The bundled workflow definition is the source of truth for the export shape. It includes 29 restaurant detail-style columns:
| Field group | Columns |
|---|---|
| Source and identity | source_url, store_name, the_homepage, remarks |
| Tabelog-style profile | rating, the_opening_day, first_reviewers, occasion, location |
| Access and schedule | address, transportation, operating_hours, shop_holidays, tel |
| Commercial details | budget, method_of_payment, table_money, course, drink, dishes |
| Facilities and policy | number_of_seats, private_dining_room, private_use, no_smoking_or_smoking, parking_lot, space_and_facilities, service, with_children |
Where others win
When Octoparse, Apify, APIs, or scripts make more sense
Choose Octoparse when your team prefers hosted no-code templates, a larger scraper marketplace, and SaaS-style cloud runs. It is a reasonable answer for Tabelog scraper vs Octoparse searches when the buyer wants visual setup and vendor-managed infrastructure.
Choose Apify when the project needs cloud actors, dataset storage, scheduled runs, API calls, queues, or developer handoff. Choose an API-style provider when the output needs to flow directly into software. Choose Python, Scrapy, or Playwright scripts when engineers own parsing, tests, retries, logs, and storage.
UScraper wins when the operator wants the browser run and CSV file on the same machine, with no scraper cloud in the middle.
Apify, APIs, and hosted vendors win when remote jobs, webhooks, queues, and programmatic access are core requirements.
Octoparse wins when template breadth and hosted no-code scraping matter more than open workflow inspection.
UScraper wins for small, auditable restaurant batches where a visual local workflow and spreadsheet output are enough.
Decision guide
Which Tabelog data extraction tool should you pick?
Pick by operating model:
- Use UScraper for known URL lists, local desktop runs, editable blocks, and CSV output.
- Use Octoparse or Thunderbit for hosted no-code extraction and visual setup.
- Use Apify for cloud actor workflows, datasets, APIs, and recurring automation.

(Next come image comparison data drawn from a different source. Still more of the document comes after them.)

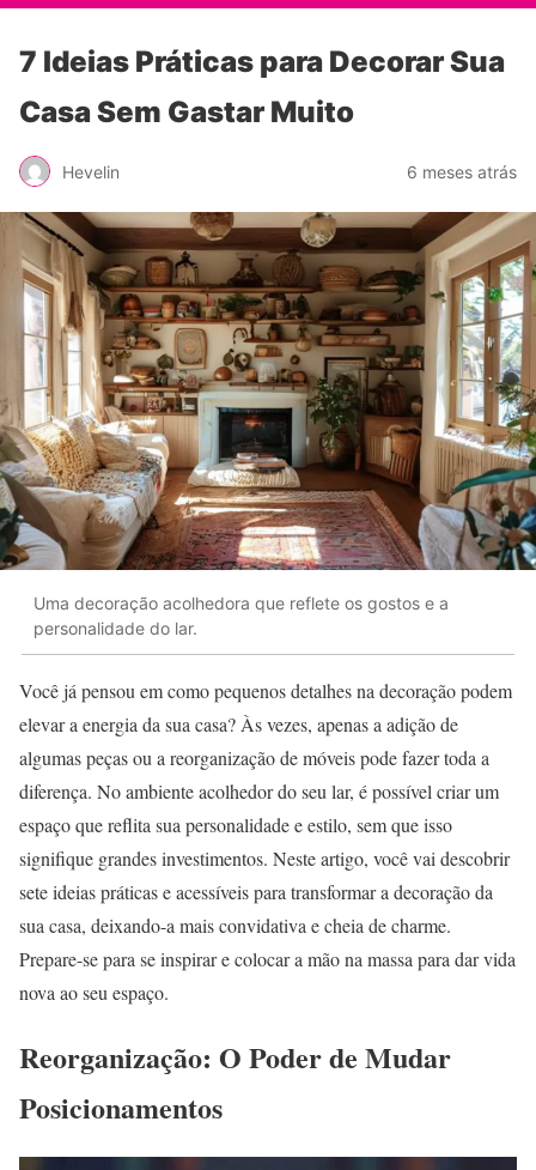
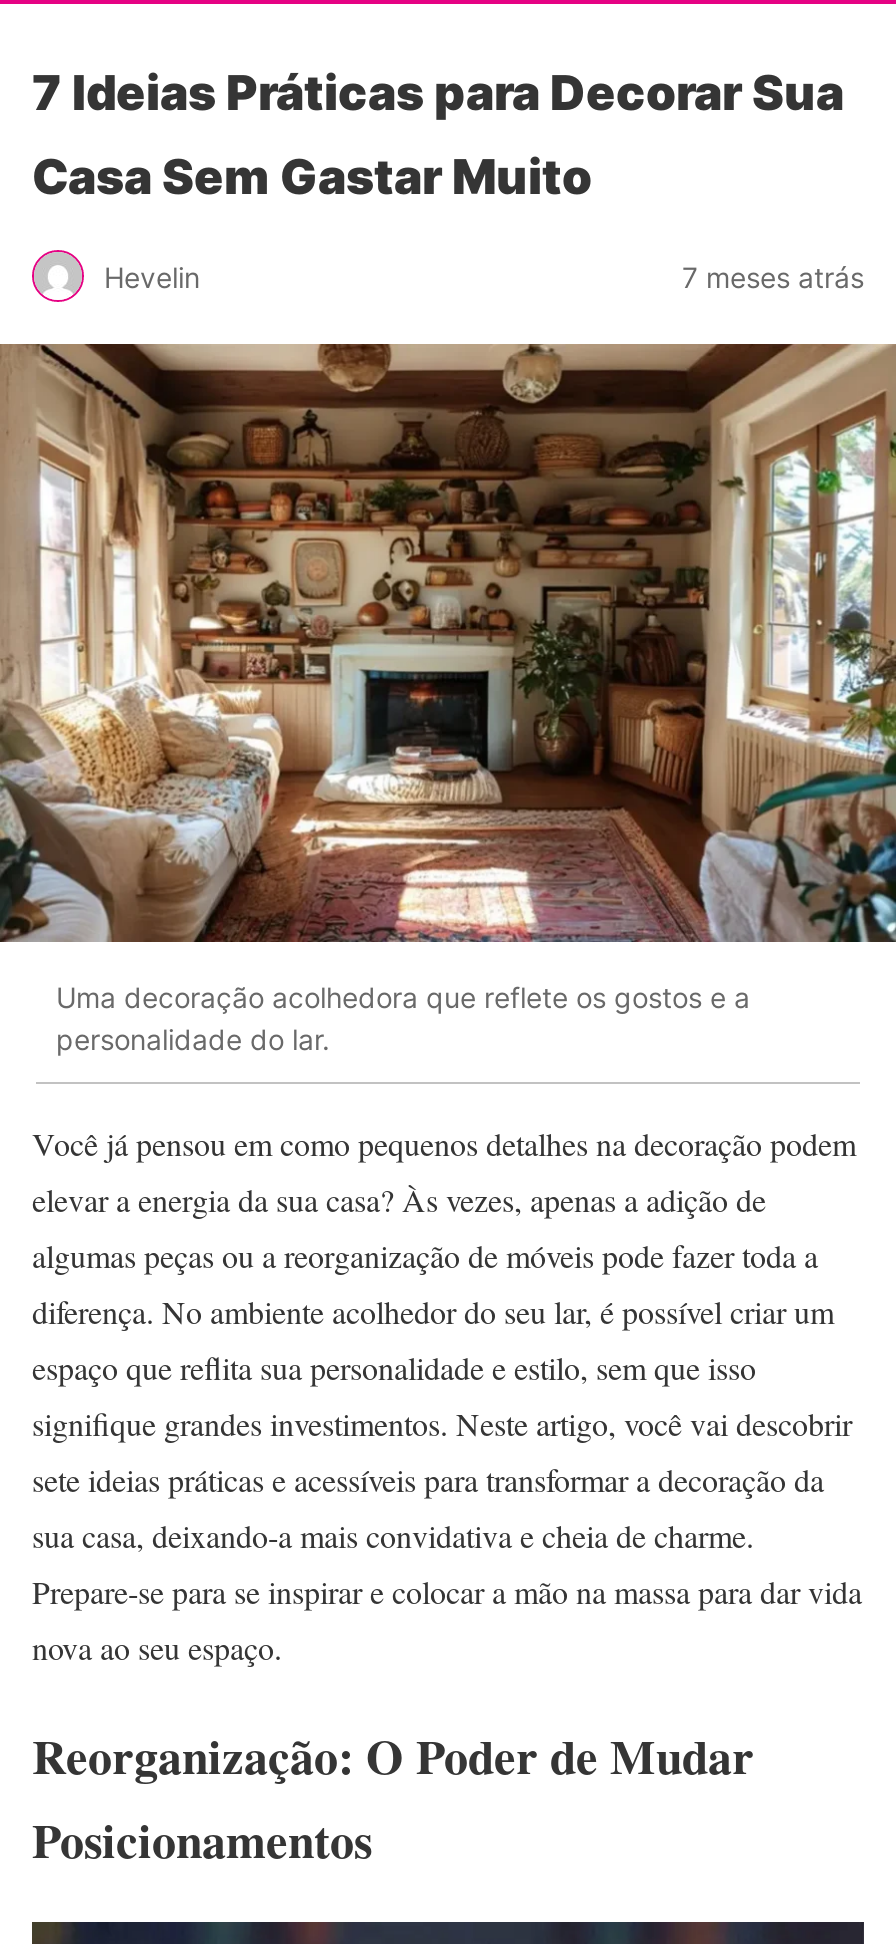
[407,161,517,181] 6 meses atrás -> [682,259,864,293] 7 meses atrás

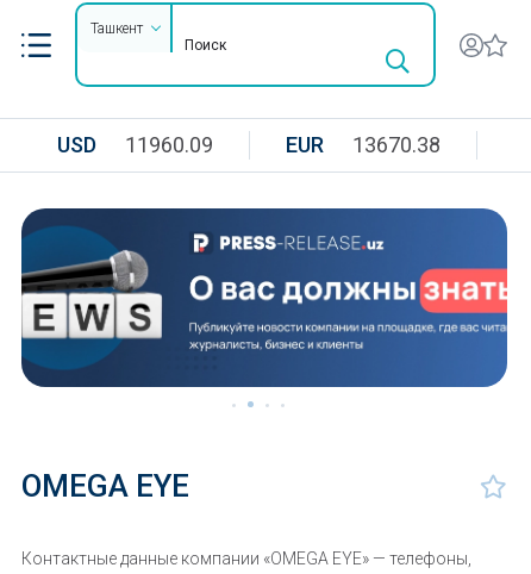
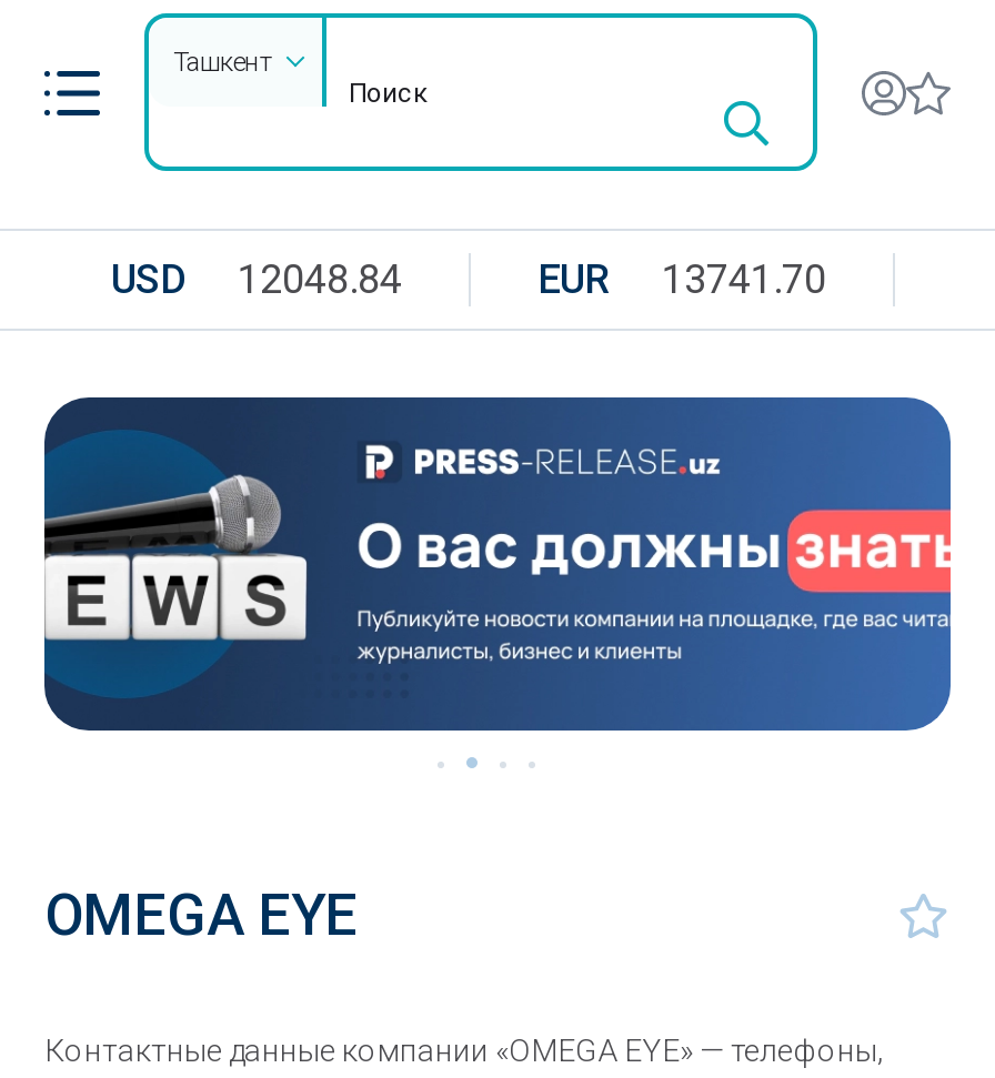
[57,132,213,157] USD 11960.09 -> [111,255,402,302] USD 12048.84
[286,132,441,157] EUR 13670.38 -> [537,255,826,302] EUR 13741.70

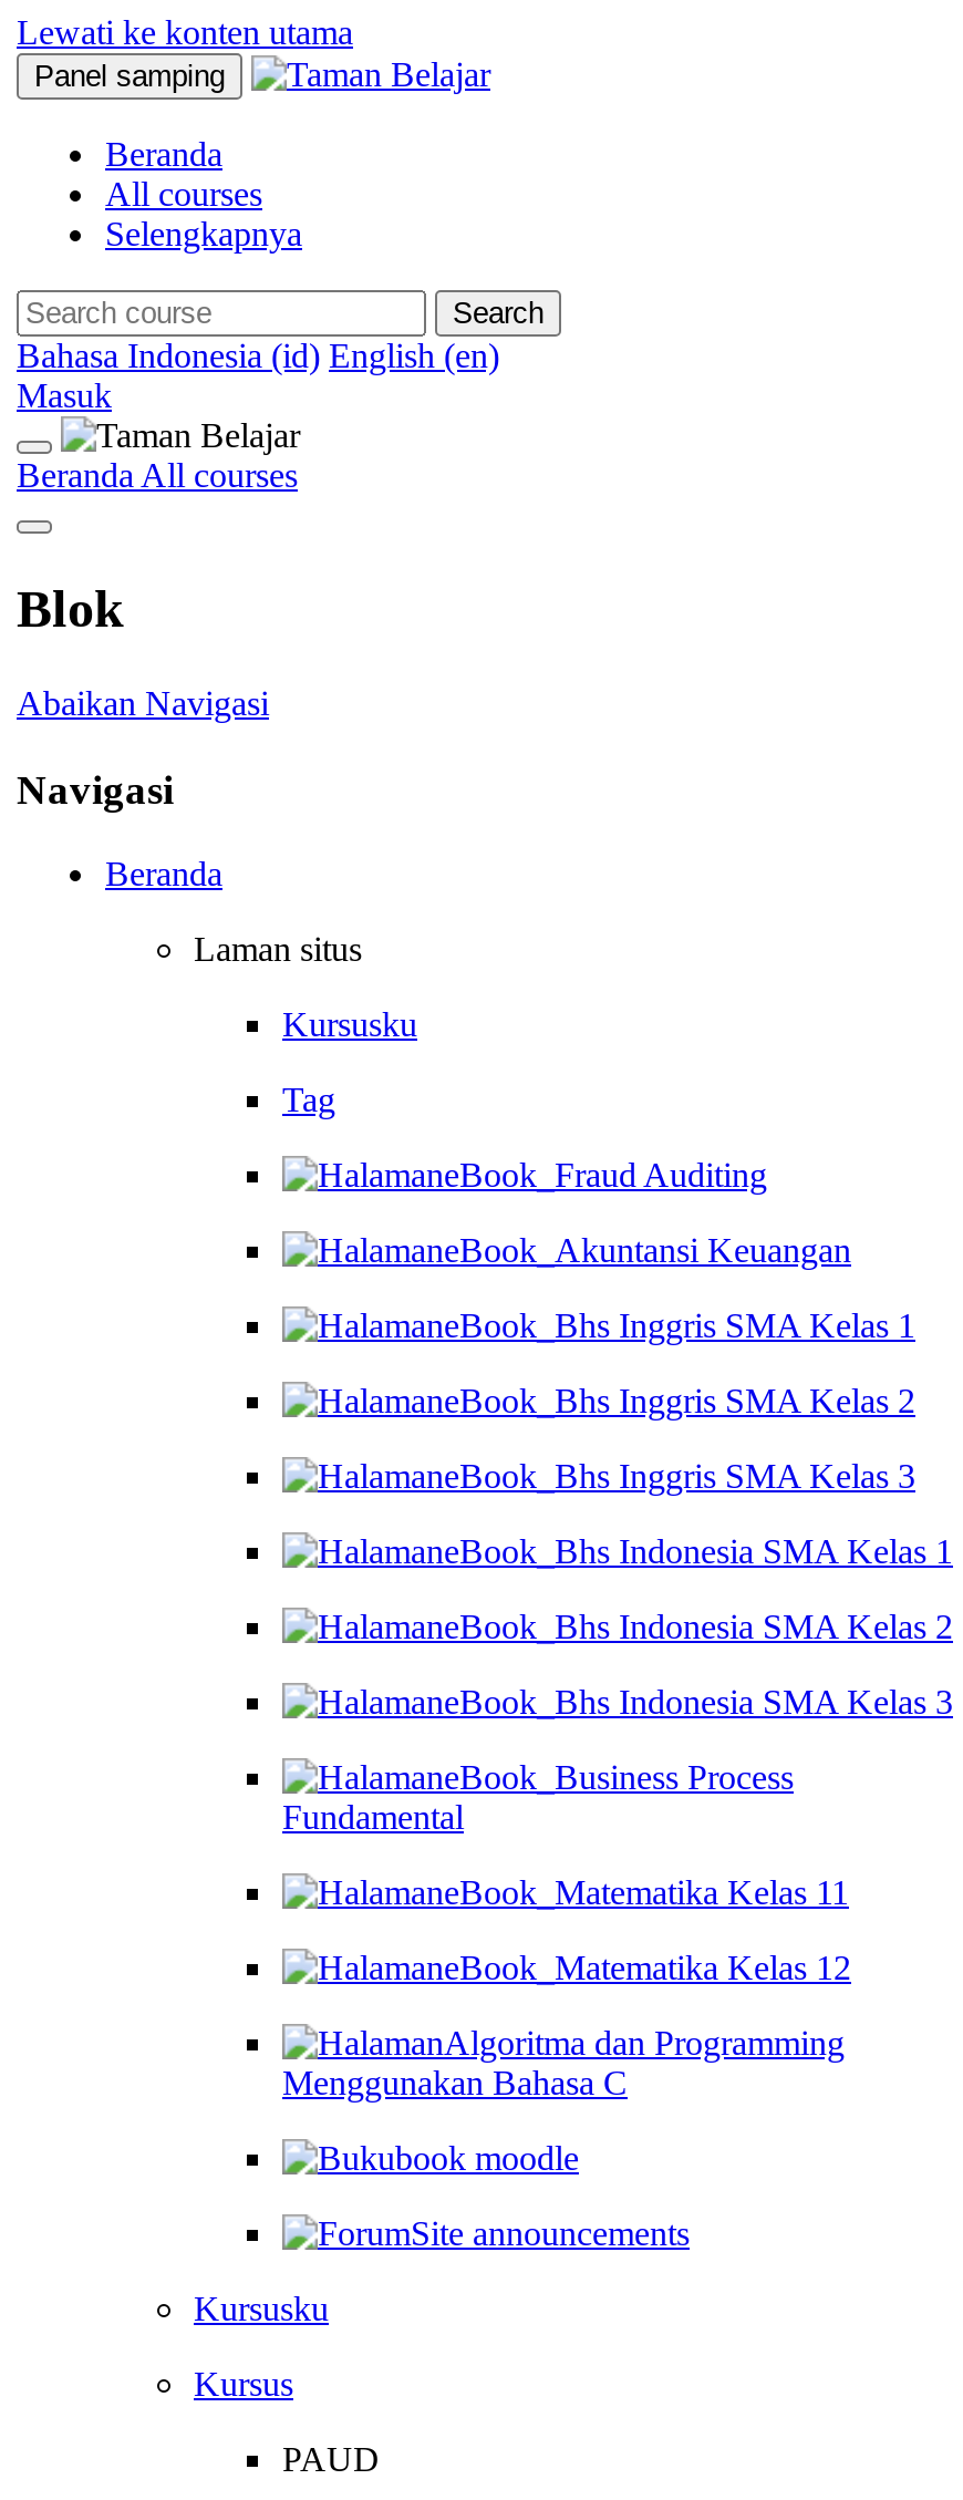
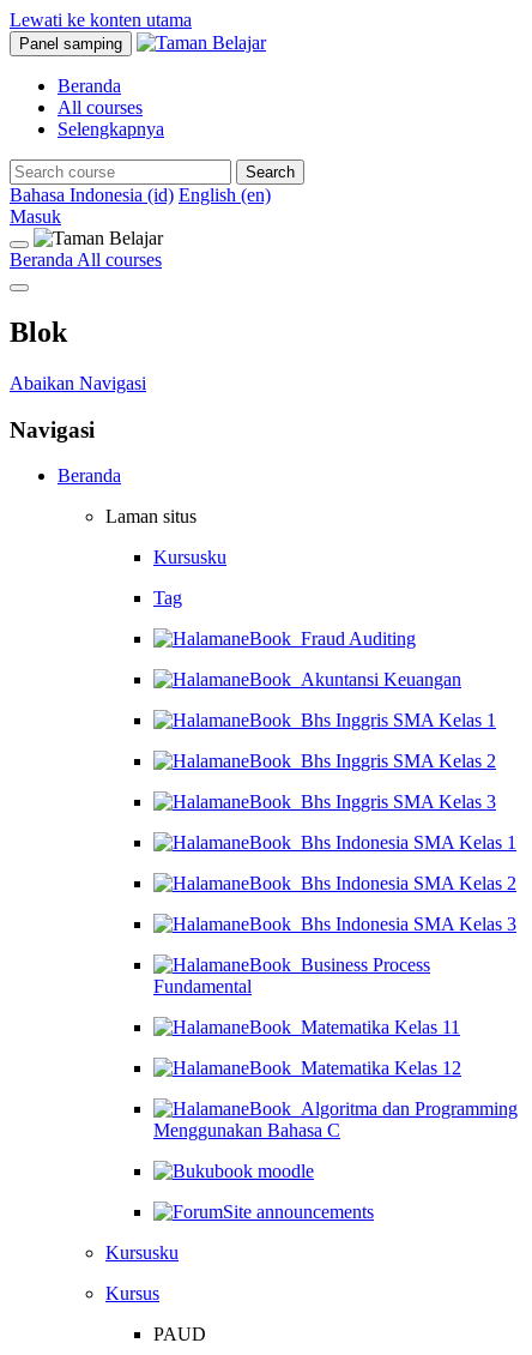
[444,2024,845,2062] Algoritma dan Programming -> [241,1099,518,1119] eBook_Algoritma dan Programming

- Use Anysite-style APIs or managed vendors for integration-first delivery.
- Use Python or Scrapy when engineers need ownership of parsing, tests, retries, and storage.
For the local CSV path, import the free Tabelog Details Scraper template, replace the sample URLs, run a three-page validation batch, and compare the CSV against the browser before expanding the list. You can also browse related workflows in the template library or read more guides in the blog.
FAQ
FAQ
What is the best Tabelog scraper alternative?
The best option depends on hosting, code tolerance, output format, and compliance needs. Use UScraper for local CSV exports, hosted no-code tools for cloud runs, Apify for actors and APIs, API providers for integrations, and scripts for full engineering control.
How does UScraper compare with Octoparse for Tabelog?
Octoparse is stronger for marketplace breadth and hosted no-code scraping. UScraper is stronger when the operator wants editable visual blocks, a local desktop app run, and CSV stored in a local folder.
Is Apify or an API better for Tabelog scraping?
Apify or an API is better for remote execution, scheduled runs, datasets, webhooks, queues, or backend integration. UScraper is better for supervised research runs where the browser flow and CSV need operator review.
What does the UScraper Tabelog Details Scraper export?
The workflow writes tabelog-details-scraper.csv with fields such as source_url, store_name, rating, address, transportation, operating_hours, shop_holidays, budget, method_of_payment, number_of_seats, parking_lot, tel, remarks, course, drink, and dishes.
Is it legal to scrape Tabelog restaurant details?
Legality depends on permission, jurisdiction, data type, access method, volume, and downstream use. Review Tabelog rules and robots directives, avoid bypassing access controls, keep runs modest, and get legal advice before commercial reuse or redistribution.